Keep up with your daughter's grades, plus the scores she makes on local and state tests. Have her show her academic prowess in whatever arena she can. Encourage her to enter math contests and participate in science summer camps. These days there are specialized programs for girls who are into ladybugs, spiders, and frogs, or snakes and alligators. Or perhaps your daughter is curious about lemurs or red wolves.
Whenever she is undecided about taking honors classes in school, encourage her to go for it. It is better to make a lower grade in an advanced class where she is challenged than to make a top grade in an easier class where she may be bored.

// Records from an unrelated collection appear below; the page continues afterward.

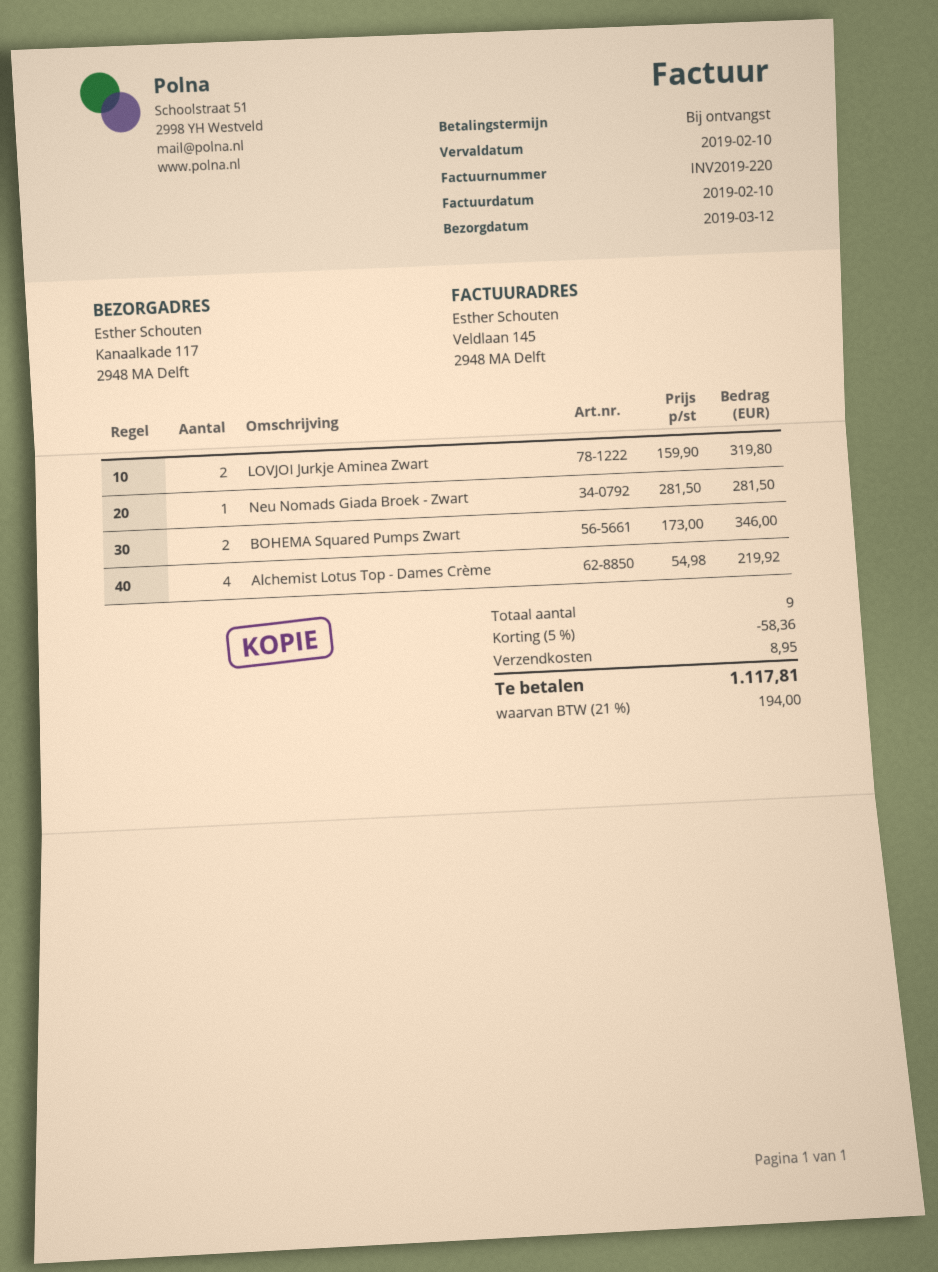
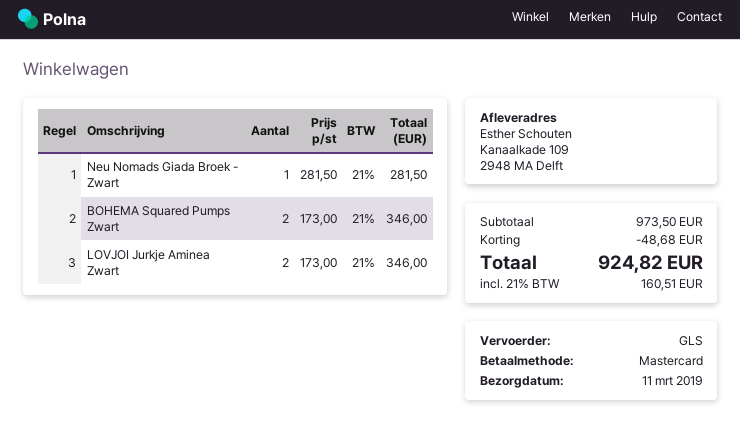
delivery date: 2019-03-12 -> 2019-03-11
ship to: Kanaalkade 117, 2948 MA Delft -> Kanaalkade 109, 2948 MA Delft
LOVJOI Jurkje Aminea Zwart: 2 x 159.90 = 319.80 -> 2 x 173.00 = 346.00
Alchemist Lotus Top - Dames Crème: 4 x 54.98 = 219.92 -> none
discount: 58.36 -> 48.68
shipping: 8.95 -> none
tax: 21% = 194.00 -> 21% = 160.51
total: 1117.81 -> 924.82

Expect your girl to try to make the honor roll every year. Teach her to respect her teachers and to follow their advice. They can help her with awards, honors, and recommendations in the future, plus they can point her in a general direction leading to her life's work.
Fact
The famous British zoologist Jane Goodall (born 1934) became interested in animal life at a young age. By the time she was ten, she decided to travel to Africa to work with animals. Her studies of chimpanzees and their unexpected behaviors were groundbreaking, leading to a number of books and films about her work.
Be sure to have your daughter start early in mapping out a possible career trail. Have her take an introductory prep class for her high school SAT to ACTs. Seventh grade is a good time to start. Every time she masters a new scholastic skill and drill, her grades will rise and her career opportunities — no matter how far down her path — will look rosier.
Essential
Don't allow your daughter to get overscheduled. Check her school schedule to see that she has a few easier courses. No girl can be in a pressure-cooker atmosphere all the time without blowing her top. One or two afternoons must be totally her own. You don't want your girl to burn out by the time she is sixteen.
Whatever job your daughter will settle on eventually — whatever good she will do in this world — for the rest of your life, you can take pride in the fact that you were the candle lighter in her life. Whether she combines raising her family with a career, or works intermittently outside the home, or forges ahead with a great discovery or a cure for a dreadful disease, you got her started and well equipped for that wonderful path. It was you who got her interested in exploring the depths of her mind. You passed on to her whatever greatness was in you and watched her magnify it.
The quest and love for knowledge that you instilled in your daughter will have many increasing returns.